In other words, in those places where same-day delivery can be profitable, there are plenty of competitors, and in those place where it’s not really feasible, there’s the Postal Service.
10. It might succeed.
While Metro Post is not likely to be so successful as to make a real difference for the future of the Postal Service, even limited success should be cause for concern. It might end up encouraging the leadership of the Postal Service to think about doing more things like Metro Post, and that is worrisome.
More initiatives like Metro Post will lead to more diversion from the main mission of the Postal Service. That mission is obviously not to deliver specialty popcorn, cookies, and gift baskets for a call center company to upscale neighborhoods in Manhattan as fast as possible. It is something much more lofty.
As Title 39 states, “The Postal Service shall have as its basic function the obligation to provide postal services to bind the Nation together through the personal, educational, literary, and business correspondence of the people. It shall provide prompt, reliable, and efficient services to patrons in all areas and shall render postal services to all communities.”
When the Postal Service goes cream skimming, when it develops products and services that are not for all patrons in all areas, when it sacrifices promptness and reliability because its energies and resources are devoted elsewhere, it puts this basic mission at risk.
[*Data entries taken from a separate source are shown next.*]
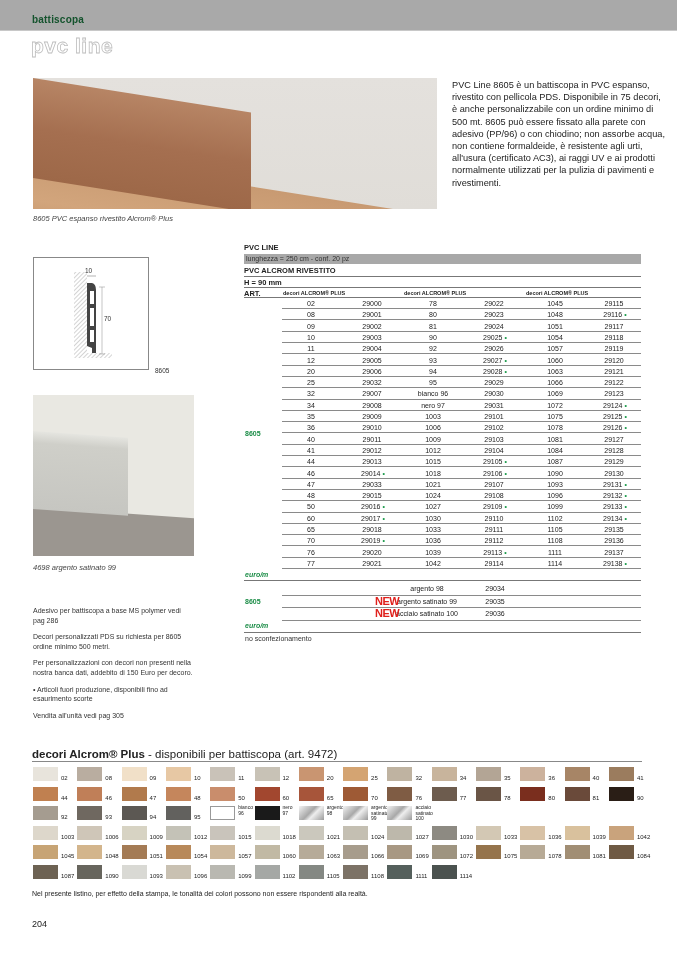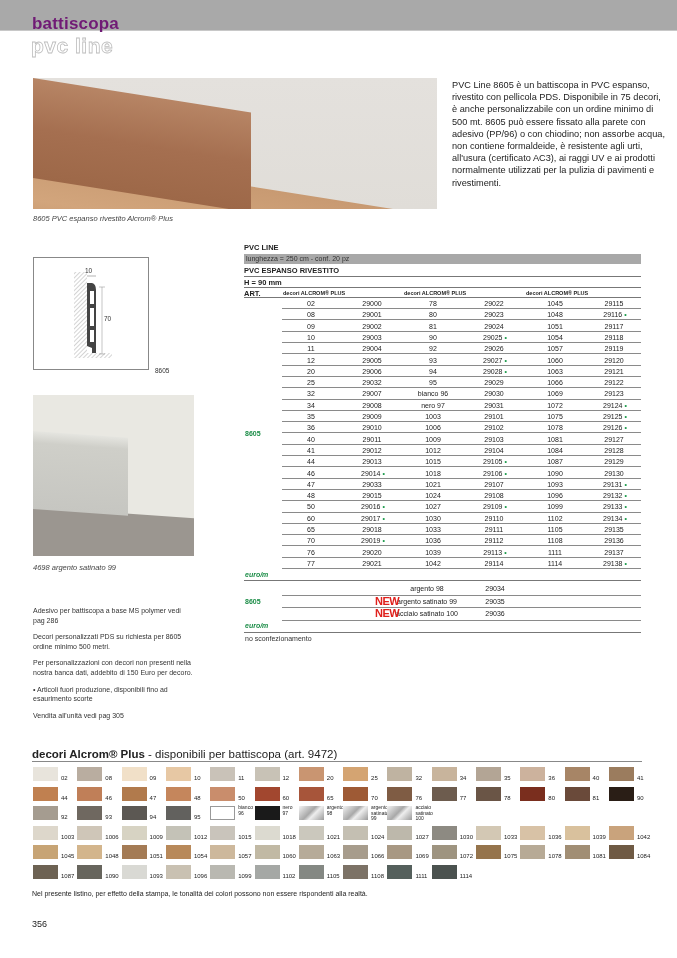--- a/index.html
+++ b/index.html
@@ -6,7 +6,7 @@
   body { width: 677px; height: 958px; background: #fff; position: relative; overflow: hidden;
          font-family: "Liberation Sans", sans-serif; color: #222; }
   .topbar { position: absolute; left: 0; top: 0; width: 677px; height: 31px; background: #a9a9a9; border-bottom: 1px solid #c8c8c8; }
-  .section-title { position: absolute; left: 32px; top: 14px; color: #701a75; font-weight: bold; font-size: 17px; letter-spacing: 0.2px; }
+  .section-title { position: absolute; left: 32px; top: 14px; color: #14532d; font-weight: bold; font-size: 10px; letter-spacing: 0.2px; }
   .product-title { position: absolute; left: 31px; top: 34px; font-size: 21px; font-weight: bold; color: #fff;
                    -webkit-text-stroke: 0.8px #bdbdbd; letter-spacing: 0.5px; }
 

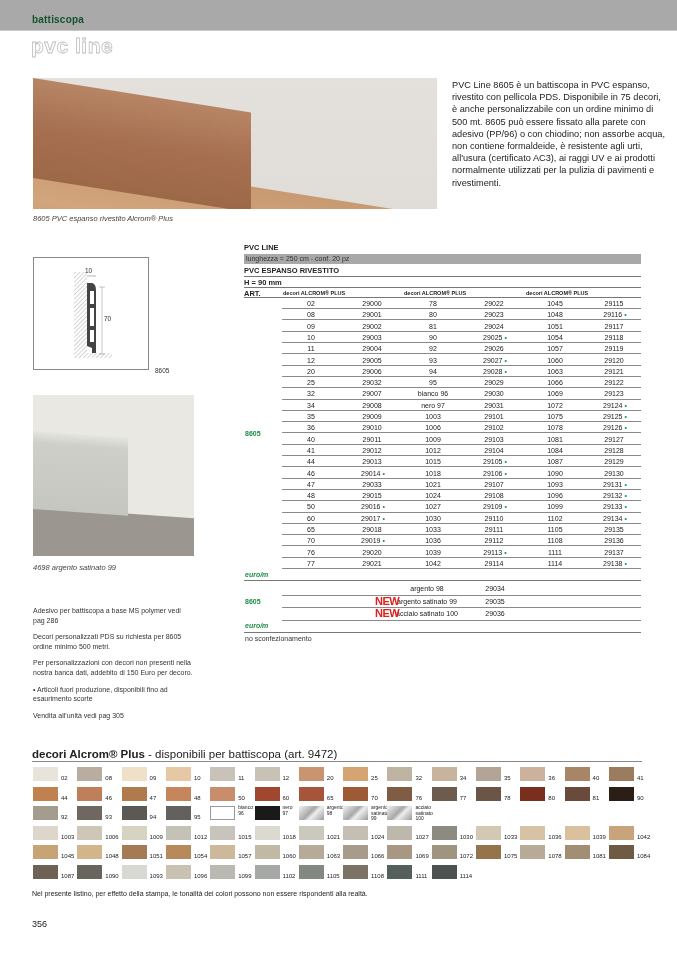--- a/index.html
+++ b/index.html
@@ -98,7 +98,7 @@
 
 <div class="tbl-title" style="top:243px;">PVC LINE</div>
 <div class="grayrow">lunghezza = 250 cm - conf. 20 pz</div>
-<div class="tbl-title" style="top:266px;">PVC ESPANSO RIVESTITO</div>
+<div class="tbl-title" style="top:266px;">PVC ALCROM RIVESTITO</div>
 <div class="hline" style="left:244px;top:276px;width:397px;"></div>
 <div class="tbl-title" style="top:278px;">H = 90 mm</div>
 <div class="hline" style="left:244px;top:287px;width:397px;"></div>

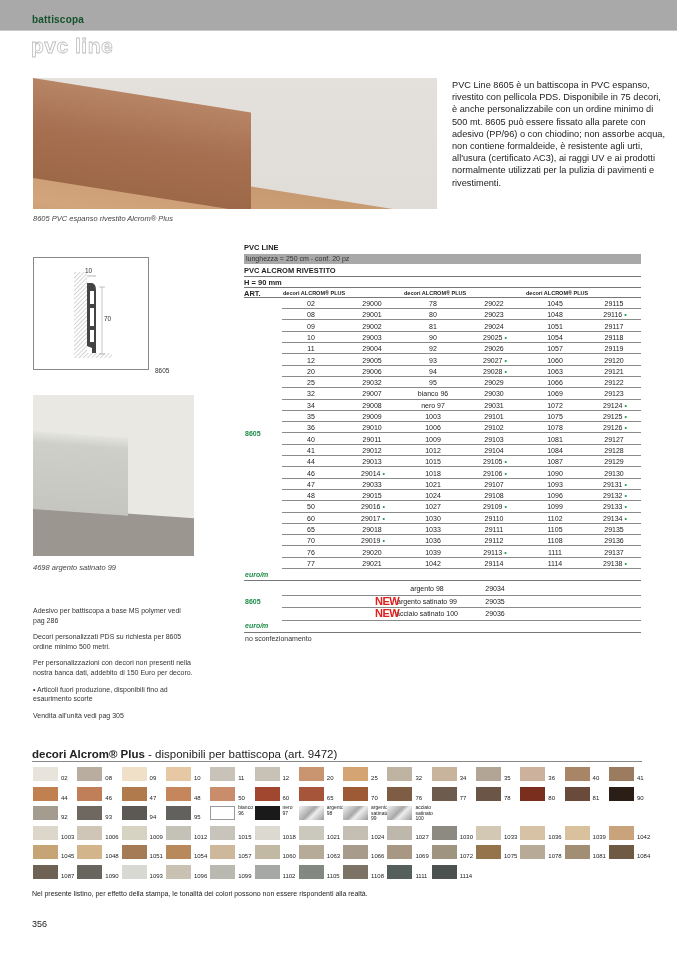--- a/index.html
+++ b/index.html
@@ -494,6 +494,6 @@
   </div>
 
 <div class="disclaimer">Nel presente listino, per effetto della stampa, le tonalità dei colori possono non essere rispondenti alla realtà.</div>
-<div class="pageno">356</div>
+<div class="pageno">204</div>
 
 </body></html>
It's just another distraction
Whether Metro Post succeeds or fails or just does so-so probably won't mean much in the long run. It's basically just another distraction. The main storyline is that First Class mail volumes continue to decline, and rather than improving service to curb the decline, the Postal Service has chosen to abandon its flagship product and gone searching for new sources of revenue. It has relaxed delivery standards and made First Class less reliable, so that at this point it's hard to say how much of the decline is due to the economy, the Internet, or the Postal Service's own actions.
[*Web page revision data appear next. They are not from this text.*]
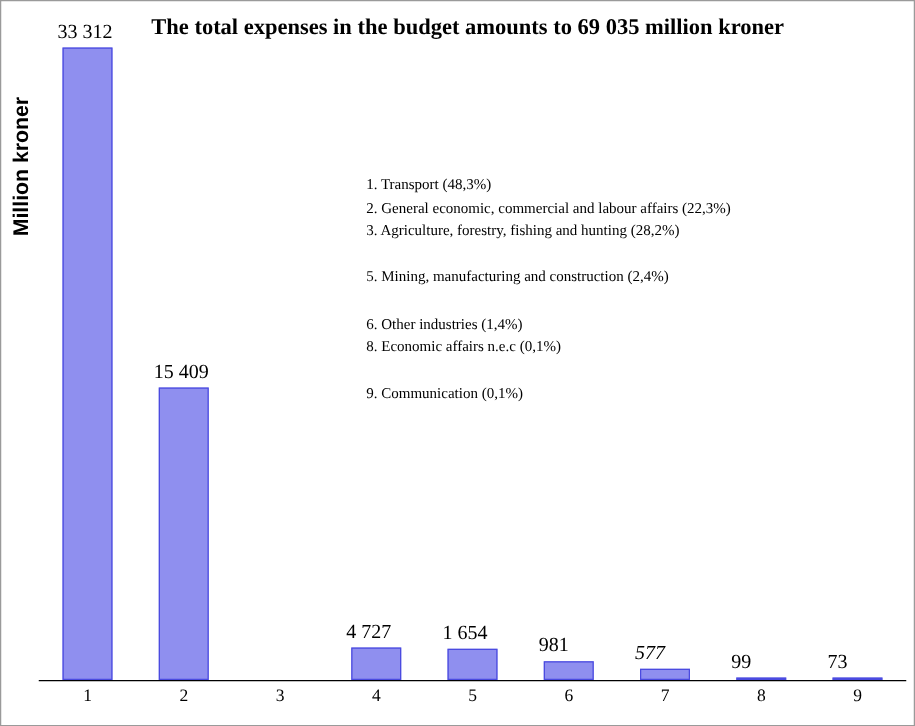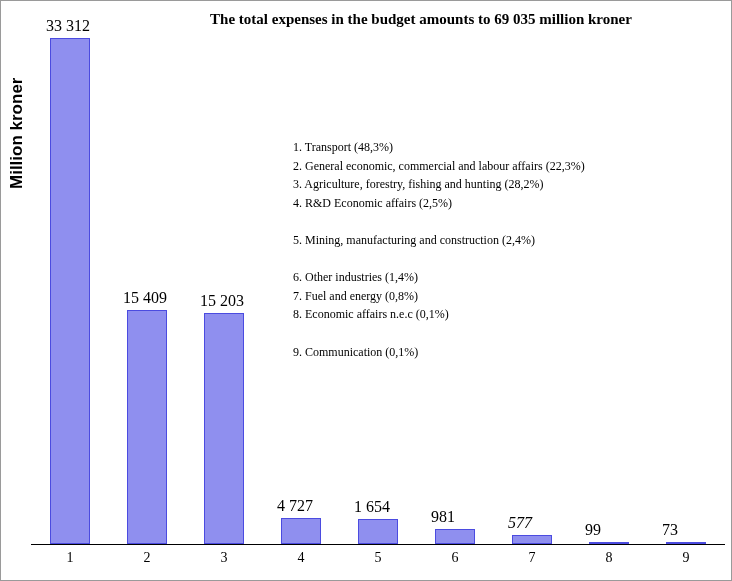--- a/index.html
+++ b/index.html
@@ -26,9 +26,9 @@
     left: 120px;
     top: 10px;
     width: 600px;
-    text-align: center;
+    text-align: left;
     font-family: "Liberation Serif", serif;
-    font-size: 15px;
+    font-size: 18px;
     font-weight: bold;
     color: #000000;
   }

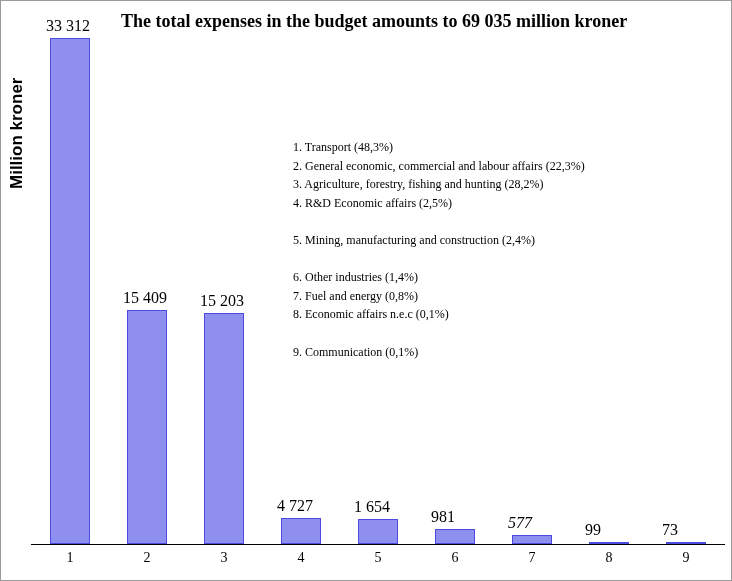--- a/index.html
+++ b/index.html
@@ -163,7 +163,6 @@
       <div class="legend-item">1.  Transport (48,3%)</div>
       <div class="legend-item">2.  General economic, commercial and labour affairs (22,3%)</div>
       <div class="legend-item">3.  Agriculture, forestry, fishing and hunting (28,2%)</div>
-      <div class="legend-item">4.  R&amp;D Economic affairs (2,5%)</div>
       <div class="legend-gap"></div>
       <div class="legend-item">5.  Mining, manufacturing and construction (2,4%)</div>
       <div class="legend-gap"></div>

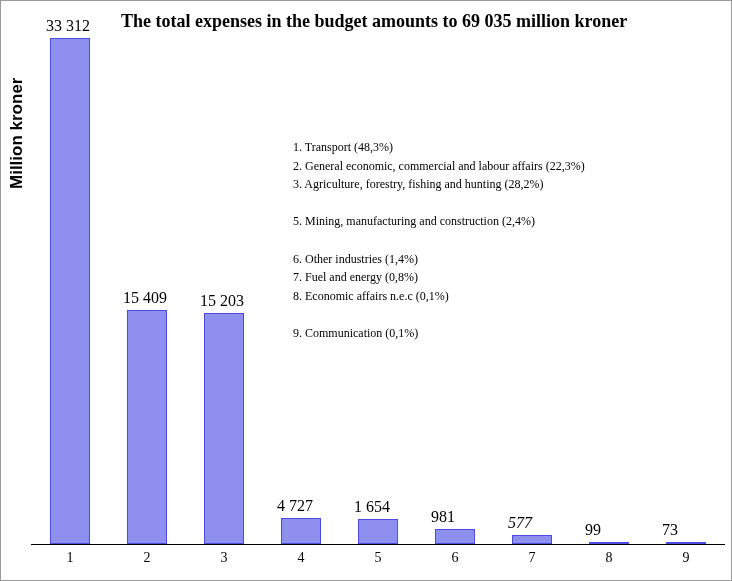--- a/index.html
+++ b/index.html
@@ -167,7 +167,6 @@
       <div class="legend-item">5.  Mining, manufacturing and construction (2,4%)</div>
       <div class="legend-gap"></div>
       <div class="legend-item">6.  Other industries (1,4%)</div>
-      <div class="legend-item">7.  Fuel and energy (0,8%)</div>
       <div class="legend-item">8.  Economic affairs n.e.c (0,1%)</div>
       <div class="legend-gap"></div>
       <div class="legend-item">9.  Communication (0,1%)</div>

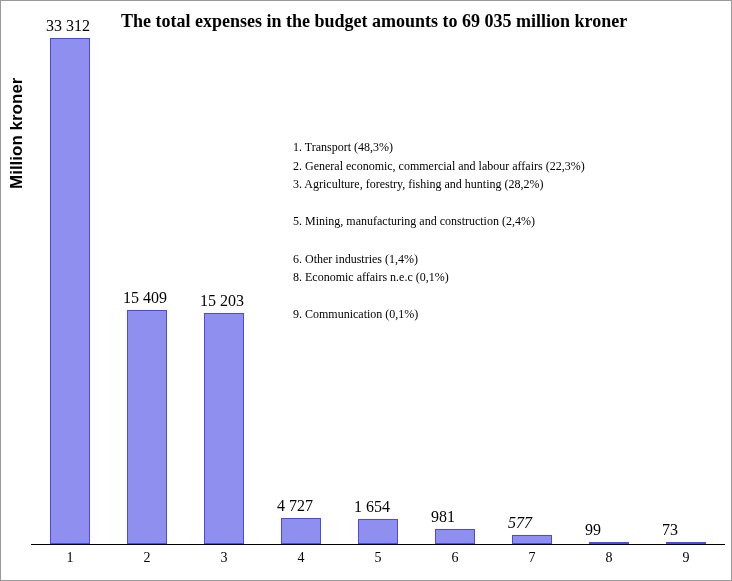--- a/index.html
+++ b/index.html
@@ -127,10 +127,6 @@
         <div class="bar" style="height: 234px; background: rgb(143, 143, 239); border-color: rgb(75, 75, 224);"></div>
         <div class="bar-value" style="bottom: 237px;">15 409</div>
       </div>
-      <div class="bar-group" style="left: 156px;">
-        <div class="bar" style="height: 231px; background: rgb(143, 143, 239); border-color: rgb(75, 75, 224);"></div>
-        <div class="bar-value" style="bottom: 234px;">15 203</div>
-      </div>
       <div class="bar-group" style="left: 233px;">
         <div class="bar" style="height: 26px; background: rgb(143, 143, 239); border-color: rgb(75, 75, 224);"></div>
         <div class="bar-value" style="bottom: 29px;">4 727</div>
It's of course important for the Postal Service to be innovative, but is putting postal units in Staples, delivering on Sundays for Amazon Prime, providing same-day delivery for 1-800-Flowers, and promoting Harry Potter and SpongeBob what the country really needs? Is that how you bind the nation together? Why not work on innovations that help America, like offering more government services at post offices, participating more fully with the Census, extending banking services to help the millions of unbanked, and things like that?
The Postal Service is perfectly capable of thriving in the modern digital world, and it’s not heading toward irrelevance and extinction. But the last thing we need is for the Postal Service to start taking risks in quest of the quick buck. When the financial industry got carried away in its infatuation for junk bonds, subprime mortgages, and credit default swaps, it nearly destroyed our economy. If the banks had been more conservative, we’d all be a lot better off today — and the Postal Service would be in much better shape too.
The Postal Service is not a start-up company, and it shouldn’t need to take risks like one. It’s an American institution. For over two centuries, we have built up an infrastructure designed to deliver the mail to all parts of the country in a prompt, efficient way. That infrastructure was not created to meet the special requirements of same-day delivery to a few high-density markets.
The Postal Service should innovate, but it should also remember its core mission. Otherwise, it’s going to kill what’s left of the rationale for a public postal system. There won’t be any reason left not to privatize it.